While a candidate does need authorisation to stand for a specific party, they can describe themselves as independents and contest the elections. He would also have to pay a £500 ($850) deposit when submitting the nomination papers which is refundable if he wins 5% of the vote and must be nominated by ten people in his electorate.
According to UK's 1981 Representation of the People Act, a person found guilty of one or more offences, whether within the UK or elsewhere, and "sentenced or ordered to be imprisoned or detained indefinitely or for more than one year" is disqualified for membership of the House of Commons.

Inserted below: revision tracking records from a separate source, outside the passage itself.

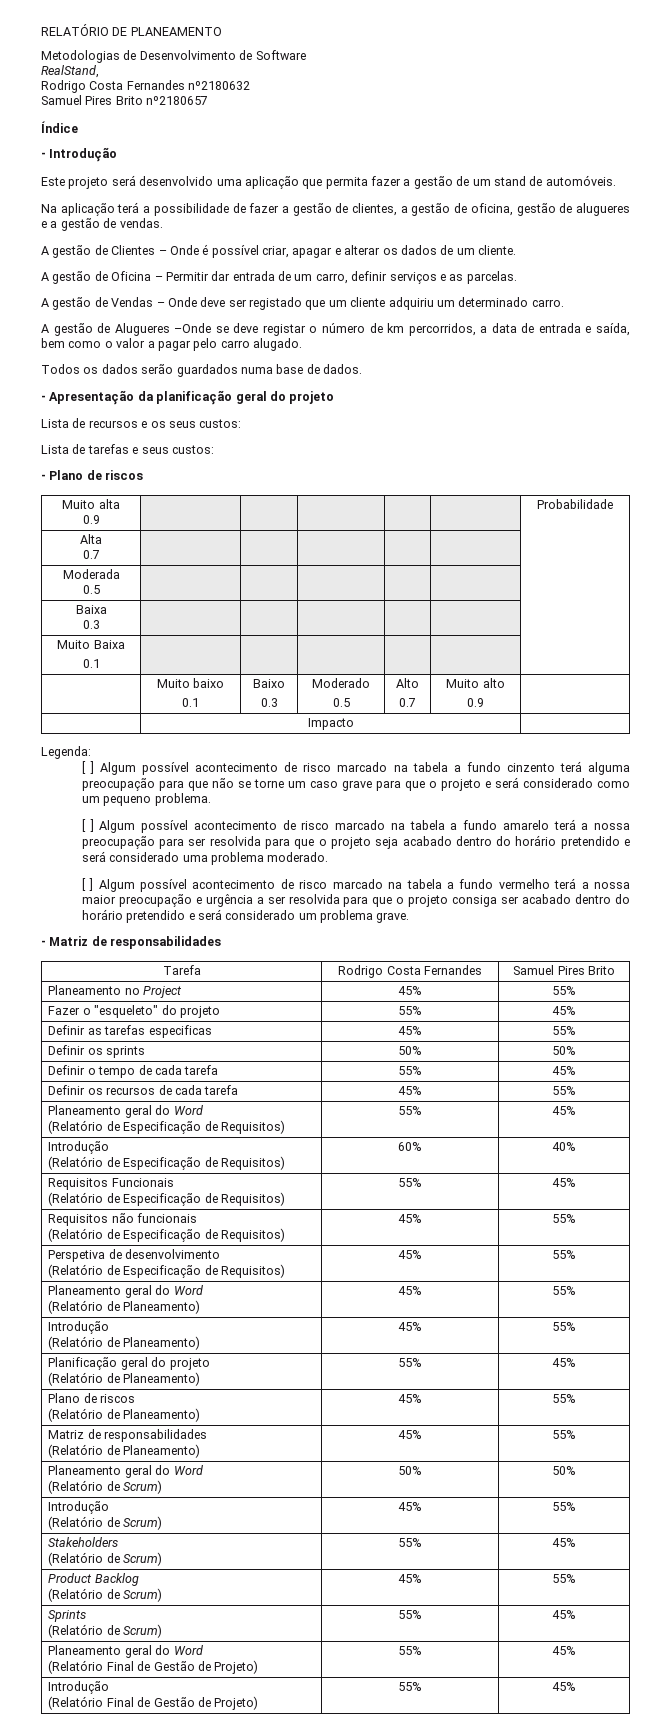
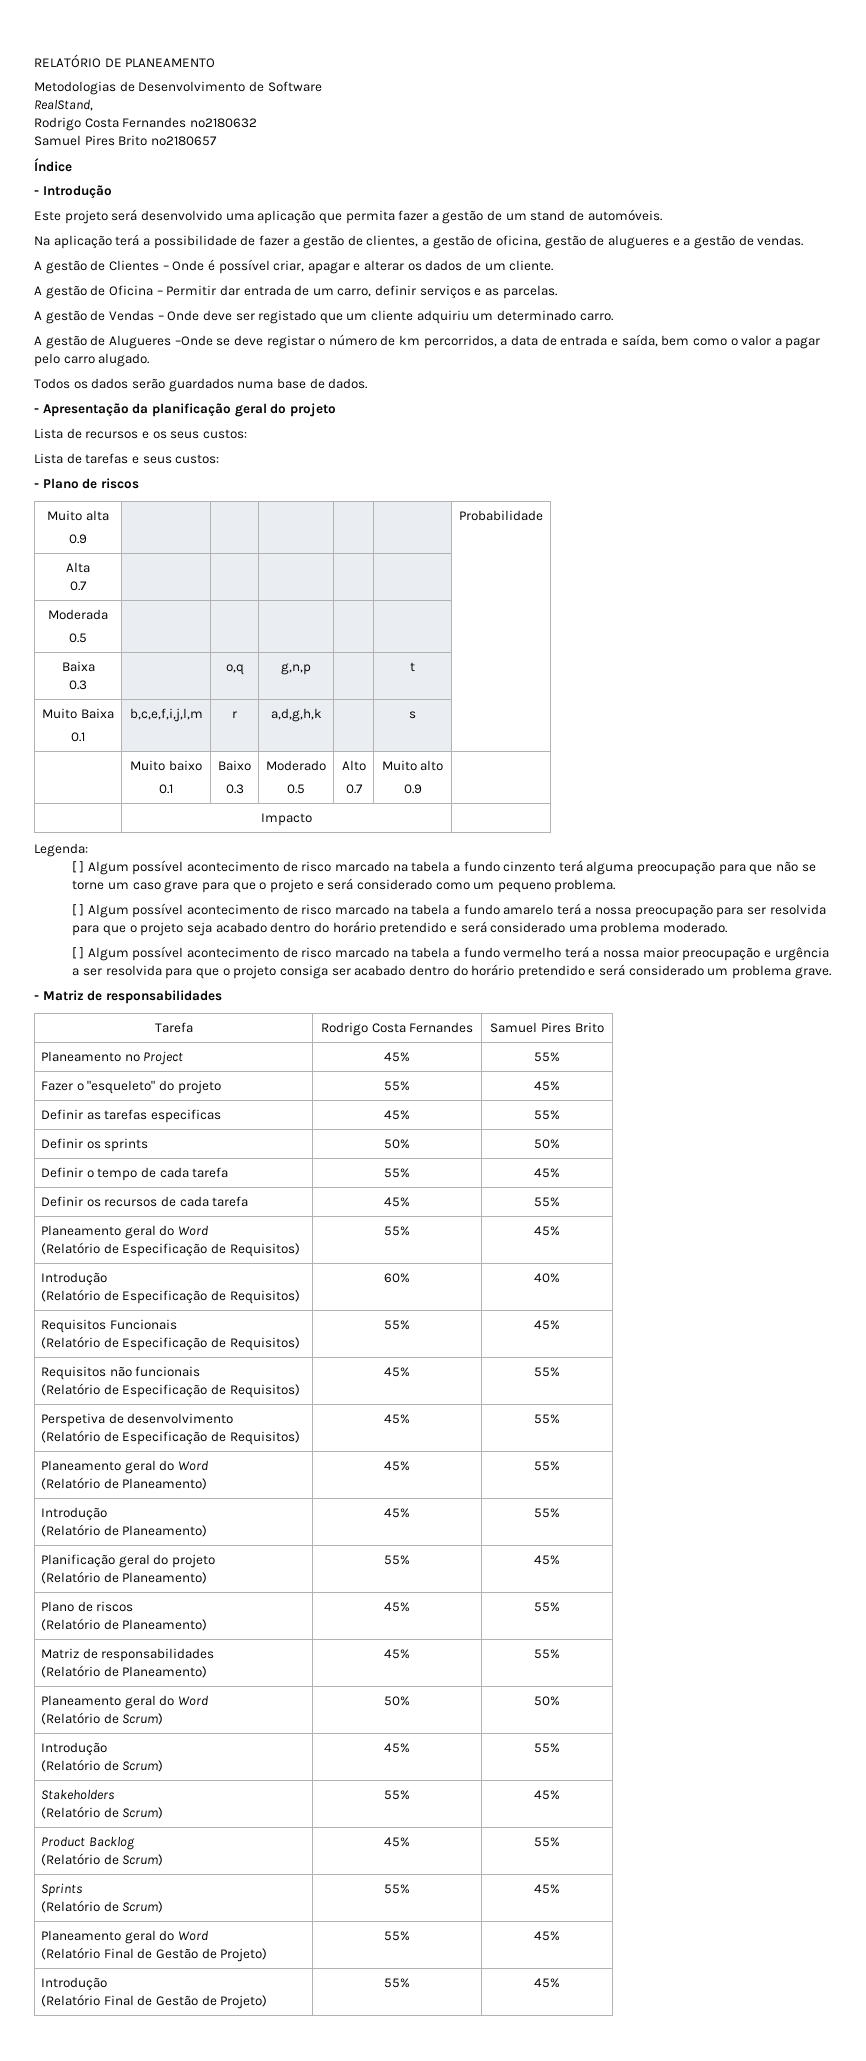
  Moderada
  0.5 | | | | | |
  Baixa
- 0.3 | | | | | |
+ 0.3 | | o,q | g,n,p | | t |
  Muito Baixa
- 0.1 | | | | | |
+ 0.1 | b,c,e,f,i,j,l,m | r | a,d,g,h,k | | s |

A person "unlawfully at large" when he would otherwise be detained would be disqualified as well.
In February 2016, the UN Working Group on Arbitrary Detention concluded that Assange's time holed up in the Ecuadorian embassy amounted to "arbitrary detention" by the UK and Sweden. In November, a UN panel rejected Britain's request to review the ruling, renewing Assange's request to be set free.
Back in 2013, Assange did run for election to the Australian Senate as a candidate for the WikiLeaks Party but lost, picking up just 0.62% of the national vote and 1.18% of the primary vote in Victoria where he was the lead candidate.